Fish Antibiotics Packages - Be Prepared For Sick Fish & Get Free Shipping


----------



## turbo6 (Jun 27, 2014)

For the "WTF? Math?!" people like me - 1 Kg = 2.2 lbs.

There's likely to be some converting when it comes to human use.


----------



## Rick (Nov 5, 2016)

Not sure I understand what you mean with some of these names. For example, when you say "episode pen" do you mean an EpiPen as in an Epinepherine Autoinjector? Also I'm not sure what "ventolin" means. Is this for asthma? I understand lidocaine and nitro but SOME of this stuff needs to be explained.


----------



## Rick (Nov 5, 2016)

I keep what antibiotics I can in as large a quantity as I can get them but I also keep stuff that's useful for more serious injuries. I keep carbocaine which I get from my dentist for numbing areas that have to be sutured. I keep large supplies of burn cream and antibiotic creams. And one of the most useful things of all which is Dilaudid at a concentration of 8mg per 1 ml of saline and 3ml syringes with 1 -1/2 25ga. needles for IM administration in the gluteus maximus muscle (Buttock). I have 2 chromic gut sutures sealed in sterile paks. And clamps. And all this is stored in with all the normal first aid stuff.


----------



## Sonya (Oct 20, 2016)

If folks only plan to buy one antibiotic then I believe Cipro is the best one to buy (broad spectrum, plus also gram positive and gram negative).

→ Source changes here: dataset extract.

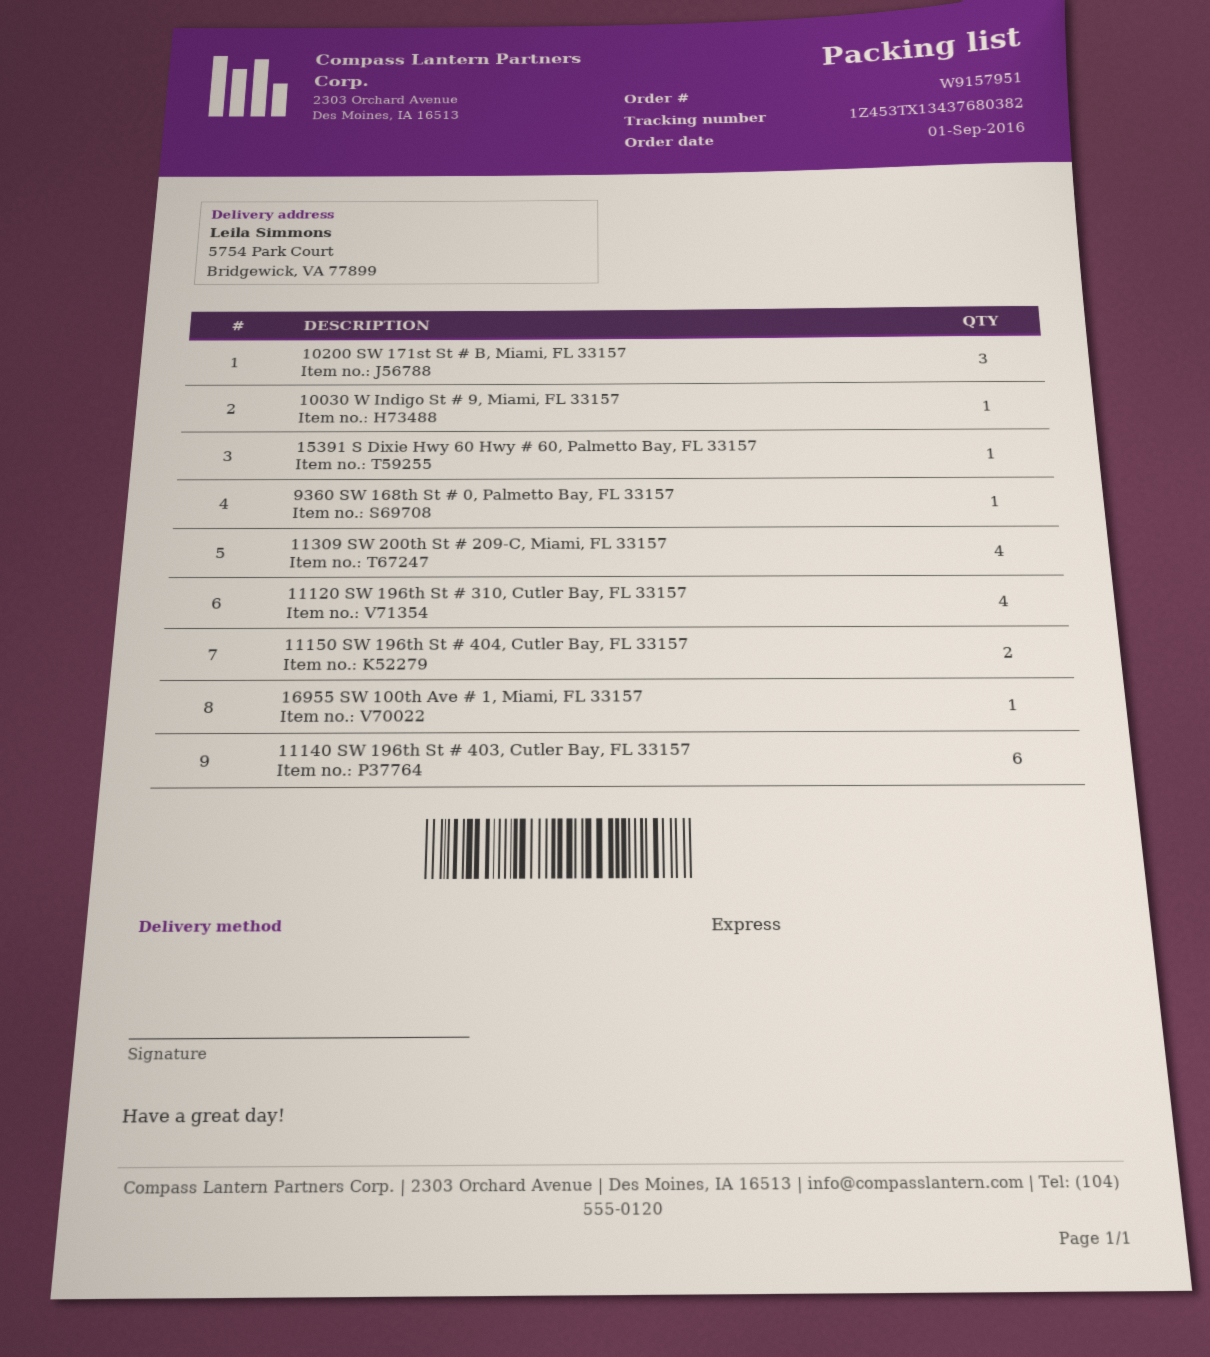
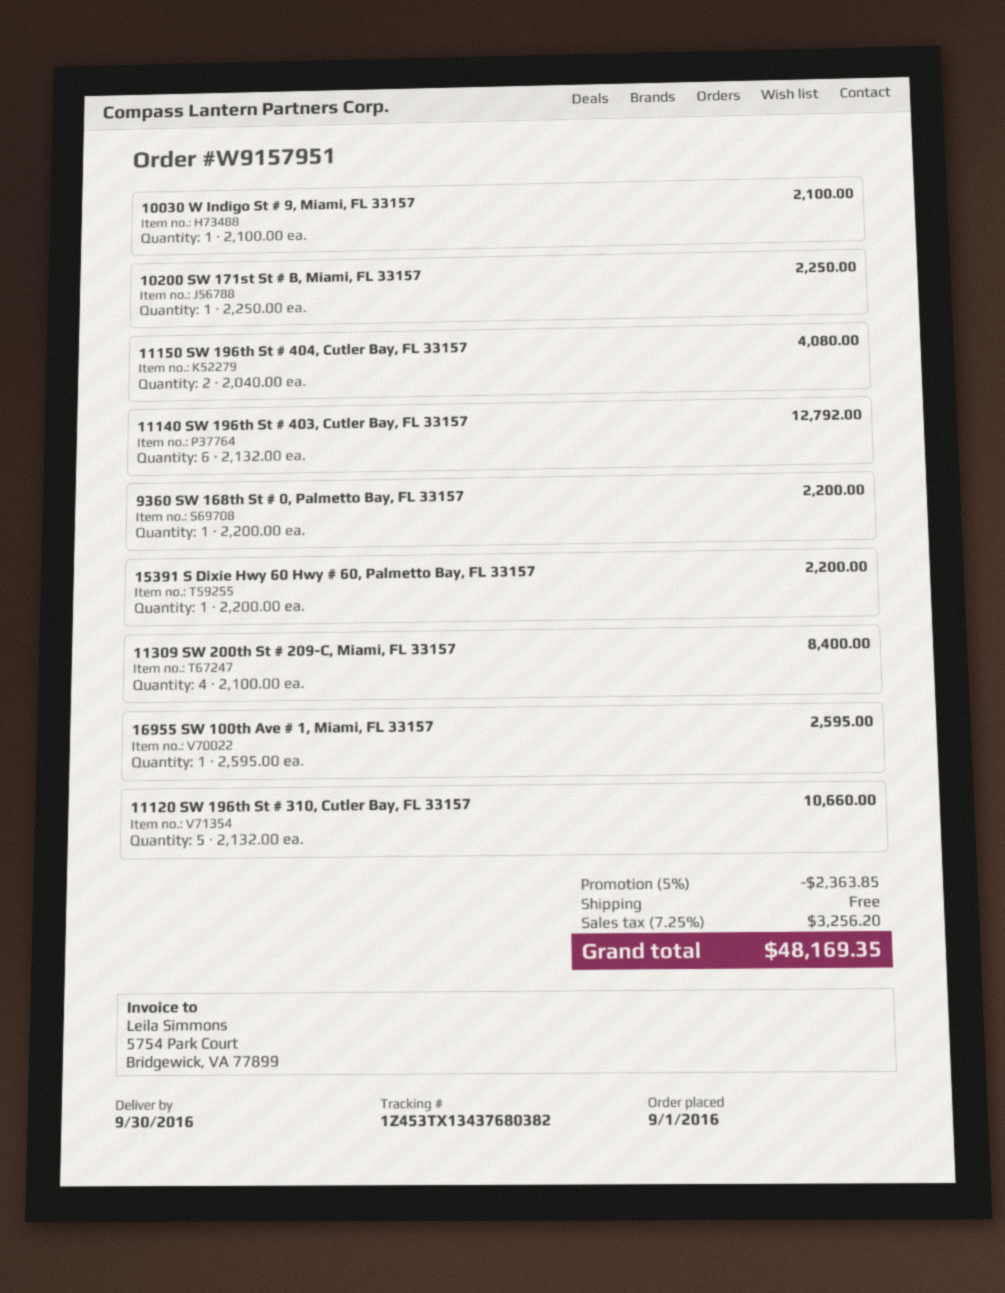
10200 SW 171st St # B, Miami, FL 33157: 3 -> 1
11120 SW 196th St # 310, Cutler Bay, FL 33157: 4 -> 5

In our house we don't have human or animal antibiotics, just plain old antibiotics. 90% of it was prescribed by the vet, but it is all all the same stuff. There are a lot of differences when it comes to pain killers though.

FYI for folks with chickens or livestock, buy water soluble antibiotics before the end of the year! The packs sold for poultry/swine, or even the feed antibiotics sold for cattle.


----------



## RedLion (Sep 23, 2015)

If anyone is looking to stock or restock antibiotics.

Fish Antibiotics - Free Shipping on NON-Prescription Fish Antibiotics


----------



## Salt-N-Pepper (Aug 18, 2014)

RedLion said:


> If anyone is looking to stock or restock antibiotics.
> 
> Fish Antibiotics - Free Shipping on NON-Prescription Fish Antibiotics


I have purchased from this site. The products were fresh and quickly delivered. Just an FYI.


----------



## Illini Warrior (Jan 24, 2015)

Thomas brand antibiotics is one of the brands you want to tap into - from everything indicated the only difference between the pet & human is the labeling ....


----------



## TGus (Sep 18, 2017)

For those of you with relevant training:

As far as I know, here's the highest useful strengths of what I can purchase as "fish antibiotics/antifungal".

Medication Strength Capsules Price
Amoxicillin 500mg 100 $47.99
Cephalexin 500mg 100 $54.99
Tetracycline 500mg 100 $84.99
Ampicillin 250mg 100 $44.99
Clindamycin 150mg 100 $55.99
Metronidazole 500mg 60 $59.99
Erythromycin 500mg 100 $60.99
Ciprofloxacin  500mg 30 $54.99
Azithromycin 500mg 60 $99.99
Penicillin 500mg 100 $54.99

Fluconazole 100mg 30 $52.95

I want to cover as many infections as possible with what I buy. 
I also want to get the biggest bang for my buck.

What combination of the above, (or something else), do you recommend I buy?


----------



## bigwheel (Sep 22, 2014)

I would vote for a big jug of Tetracycline. Most bugs are resistant to pennicillin but some aint. Get one of each.


----------



## azrancher (Dec 14, 2014)

Except those of us that are allergic to any of the "cillins"

*Rancher*


----------



## TGus (Sep 18, 2017)

Gunn said:


> My local pet store told me that the Peoples Republic of Oregon has told them as soon as their stock runs out, they can't sell any more. So I bought all they had and put them in the freezer. So watch your state.


I don't think it's wise to store your antibiotics in the freezer. Many articles I've read say that destroys their potency. They recommend storing them as cold as you can ABOVE freezing.


----------



## TGus (Sep 18, 2017)

tirednurse said:


> More information.
> 
> The antibiotics labeled for fish or aquarium use are the exact same medication you would buy for yourselves at the pharmacy. I have checked everything I have ever boughten on pill identification sites for the size, shape, color, and distinguishing writing. Every pill comes up with the correct medication names along with name of the pharmaceutical company it was manufactured at.
> 
> I will also suggest buying only from a US source. you may have to pay a little more for it but it is safe this way. Other countries do not have the same regulations on selling of expired or damaged medication.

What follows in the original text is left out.